In some embodiments, the application service 110 can be failed over from a first region 350 to another region for various reasons, e.g., for performing maintenance work on the application servers 360, or the application servers 360 become unavailable due to a failure. The failover can be a planned failover or an unplanned failover. The global shard manager 205 and the regional shard managers, e.g., the regional shard managers of the primary region and one of the secondary regions that is expected to be the new primary region can coordinate with each other to perform the failover process for a specified shard. As a result of the failover process, the current primary region of the specified shard is demoted to be a secondary region for the specified shard and one of the current secondary regions is promoted to be the new primary region for the specified shard. In some embodiments, the global shard manager 205 determines the secondary region that has to be promoted as the new primary region for the specified shard. In some embodiments, the failover process is performed per shard. However, the failover process can be performed for multiple shards in parallel or in sequence.

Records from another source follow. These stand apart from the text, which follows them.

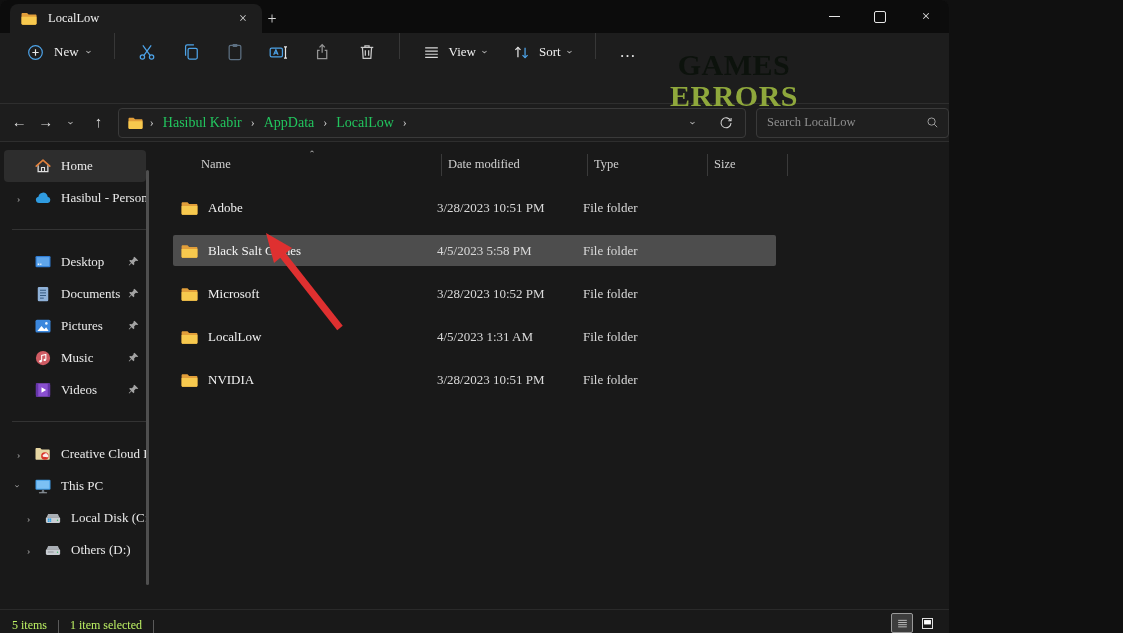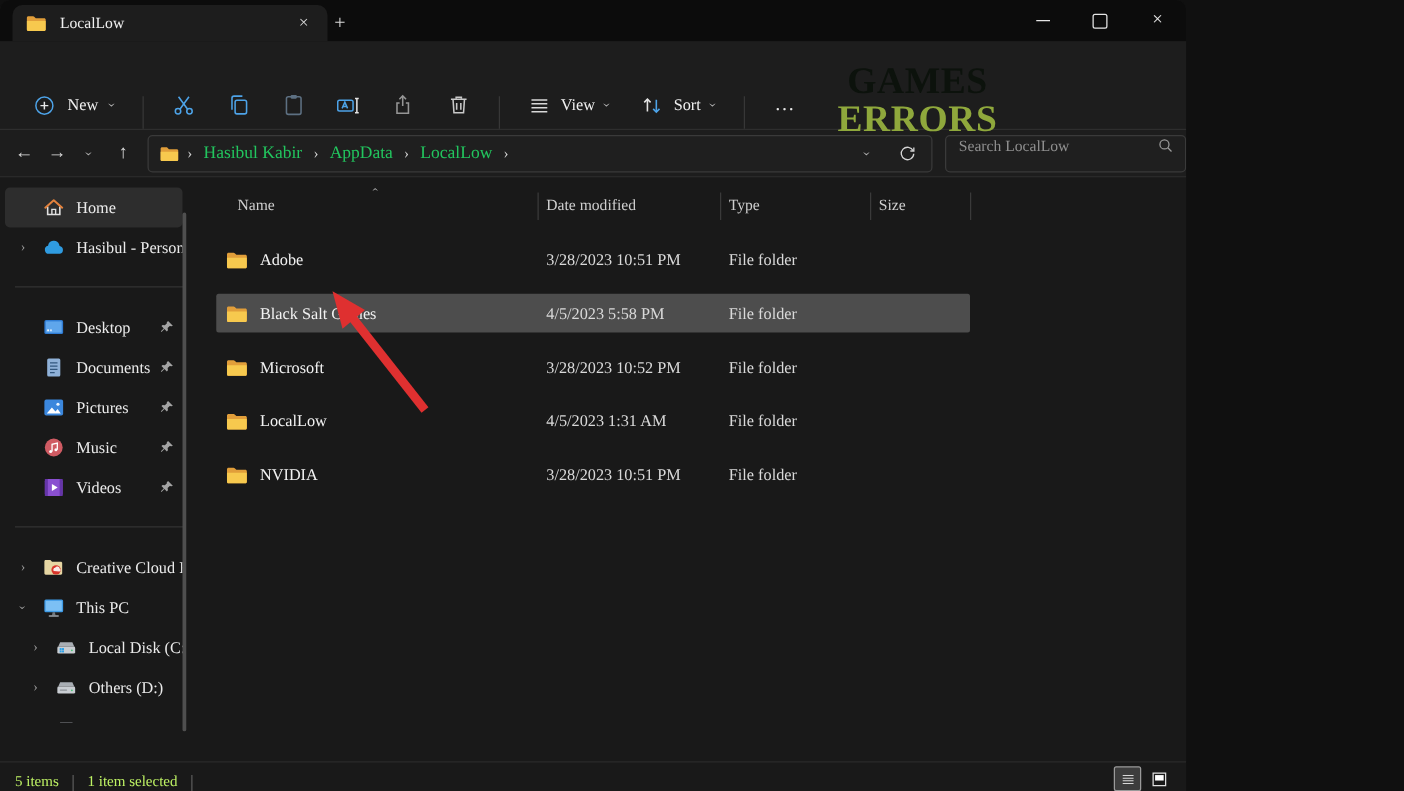"New" .commandbar { align-items: flex-end -> flex-start }
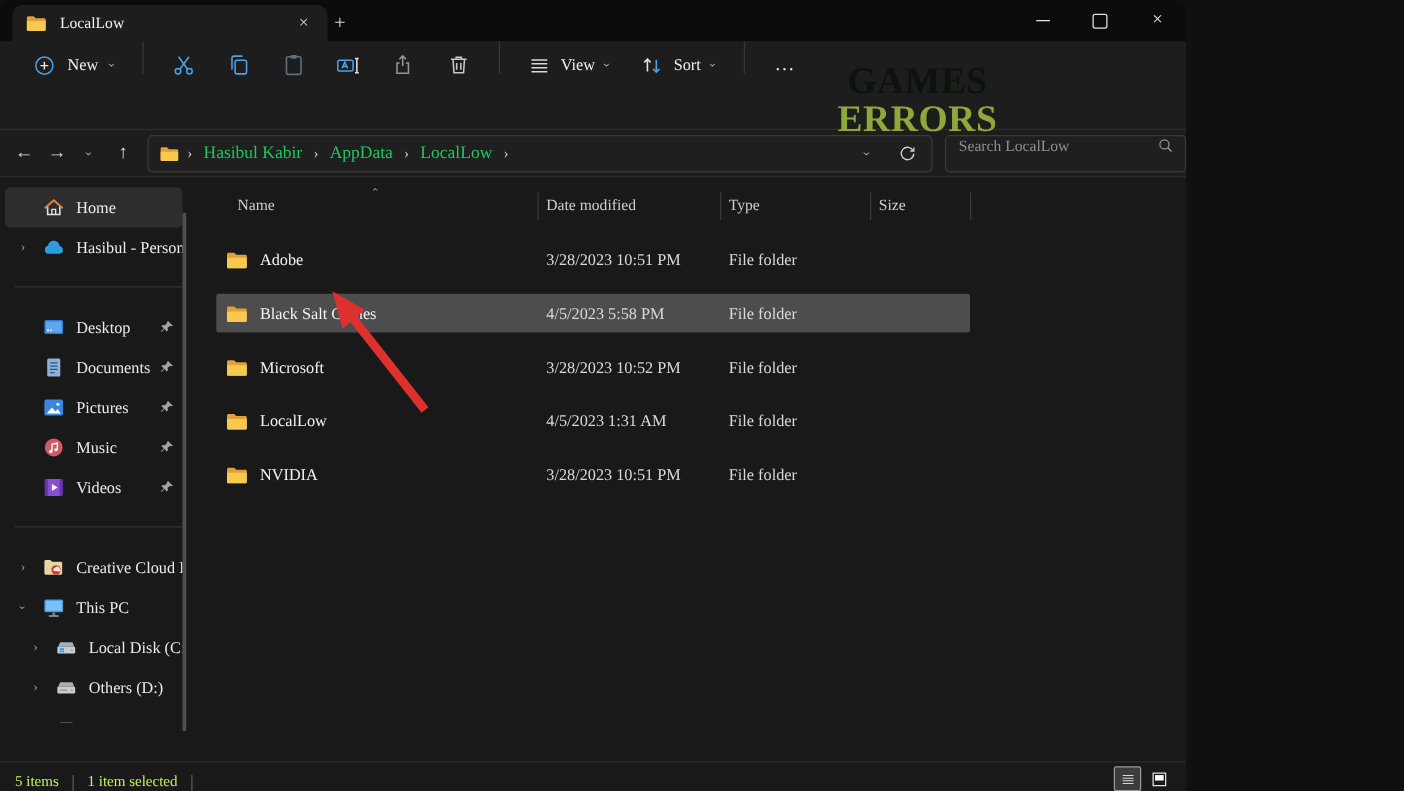"Search LocalLow" .searchbox { align-items: flex-start -> center }
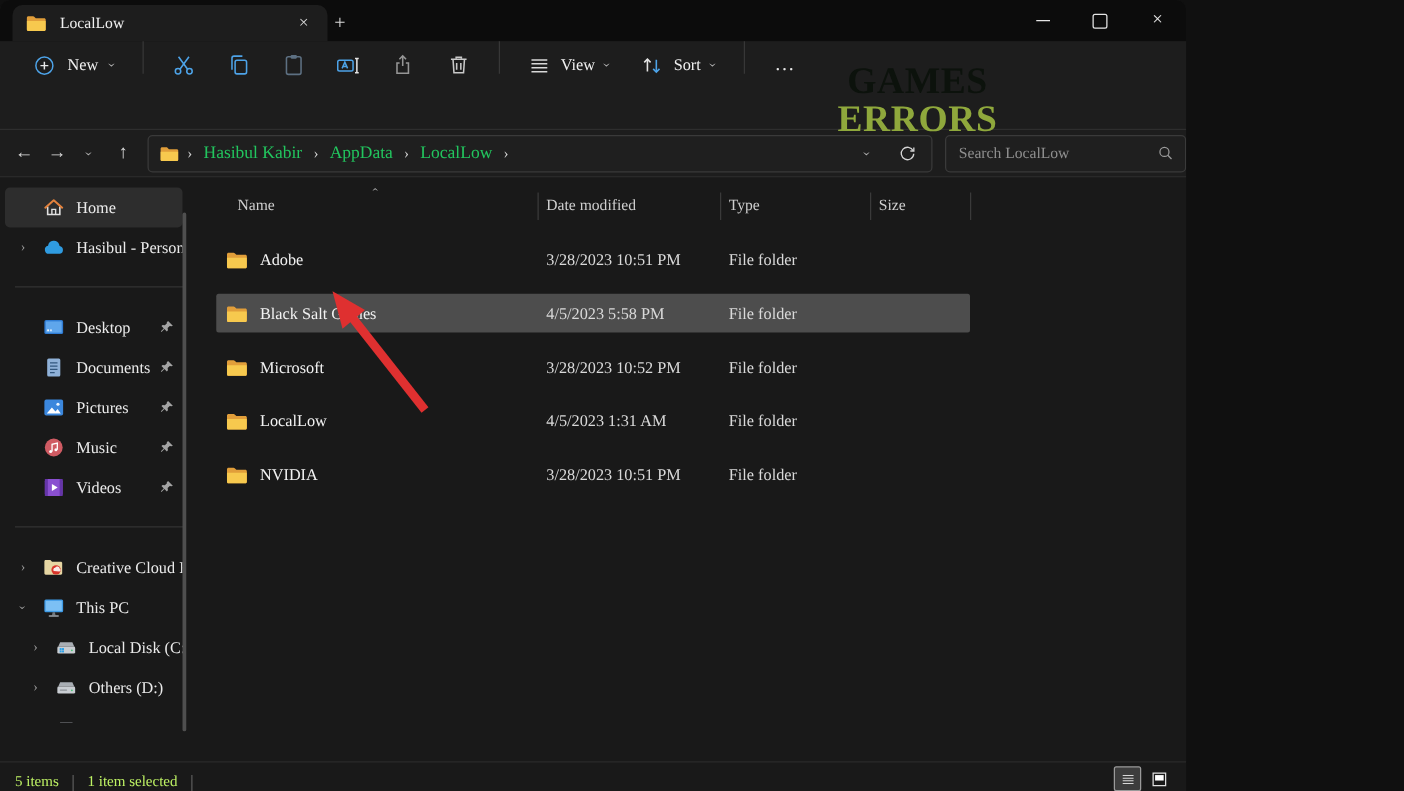"Name" .fl-header { left: 0 -> 11px }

Consider that the application service 110 has to be failed over for the first shard “S1” 151 from the first region 350 to the second region 325. The first region 350 is the current primary region (e.g., primary region prior to the failover process) of the first shard 151. The second region 325 and the third region 375 are the current secondary regions for the first shard 151, and the second region 325 is to be the new primary region for the first shard 151 (as a result of the failover process).
The global shard manager 205 can trigger the failover process by updating a value of an expected primary region of the first shard 151, e.g., to the second region 325. In some embodiments, a request receiving component (not illustrated) in the global shard manager 205 can receive the request for failing over from the administrator. The administrator can update the expected primary region attribute value using the request receiving component. Upon a change in value of the expected primary region of the first shard 151, the regional shard manager of the current primary region for the first shard 151, e.g., the first regional shard manager 327 of the first region 350, determines whether one or more criteria for failing over the application service 110 is satisfied. In some embodiments, the regional shard managers have a criteria determination component (not illustrated) that can be used to determine whether the one or more criteria are satisfied for performing the failover. The administrator may also input the criteria using the criteria determination component. For example, a replication lag of data between the second storage system 345 of the expected primary region and the first storage system 365 of the current primary region can be one of the criteria.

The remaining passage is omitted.